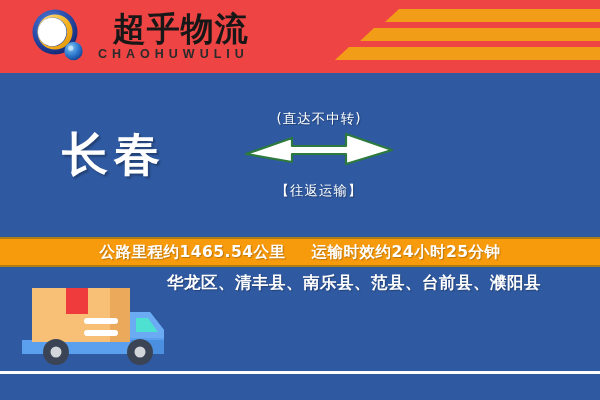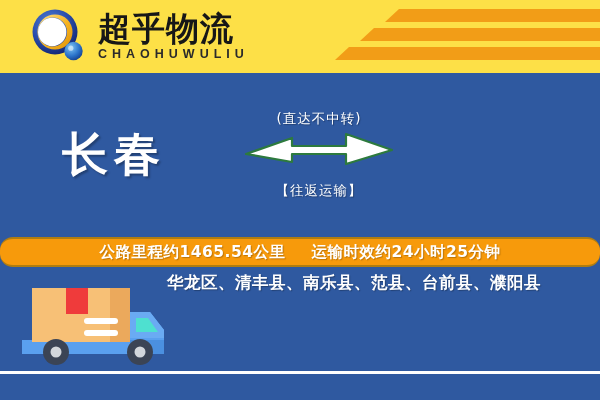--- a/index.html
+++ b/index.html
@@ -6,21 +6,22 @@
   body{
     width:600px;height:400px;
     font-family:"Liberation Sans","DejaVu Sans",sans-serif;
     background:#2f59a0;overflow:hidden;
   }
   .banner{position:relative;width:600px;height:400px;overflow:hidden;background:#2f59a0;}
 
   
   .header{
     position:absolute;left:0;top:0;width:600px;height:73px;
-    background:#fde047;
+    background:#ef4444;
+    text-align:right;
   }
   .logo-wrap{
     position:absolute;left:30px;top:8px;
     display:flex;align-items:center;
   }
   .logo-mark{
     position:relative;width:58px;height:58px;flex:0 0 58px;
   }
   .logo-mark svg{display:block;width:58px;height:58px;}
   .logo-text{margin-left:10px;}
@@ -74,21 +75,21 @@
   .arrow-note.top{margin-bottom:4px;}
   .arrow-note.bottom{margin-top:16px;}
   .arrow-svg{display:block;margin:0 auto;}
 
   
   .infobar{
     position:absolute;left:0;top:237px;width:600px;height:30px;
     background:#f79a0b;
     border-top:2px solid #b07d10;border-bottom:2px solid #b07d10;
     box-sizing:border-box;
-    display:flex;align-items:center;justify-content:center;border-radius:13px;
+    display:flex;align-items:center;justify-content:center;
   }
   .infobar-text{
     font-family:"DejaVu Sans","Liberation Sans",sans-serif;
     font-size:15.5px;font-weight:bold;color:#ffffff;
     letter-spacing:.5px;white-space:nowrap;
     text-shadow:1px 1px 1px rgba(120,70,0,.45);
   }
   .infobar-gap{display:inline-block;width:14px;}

************

◆ Your goal ◆
The expected result is every line from the material above that includes "text".

◆ Task solution ◆
+    text-align:right;
   .logo-text{margin-left:10px;}
   .infobar-text{
     text-shadow:1px 1px 1px rgba(120,70,0,.45);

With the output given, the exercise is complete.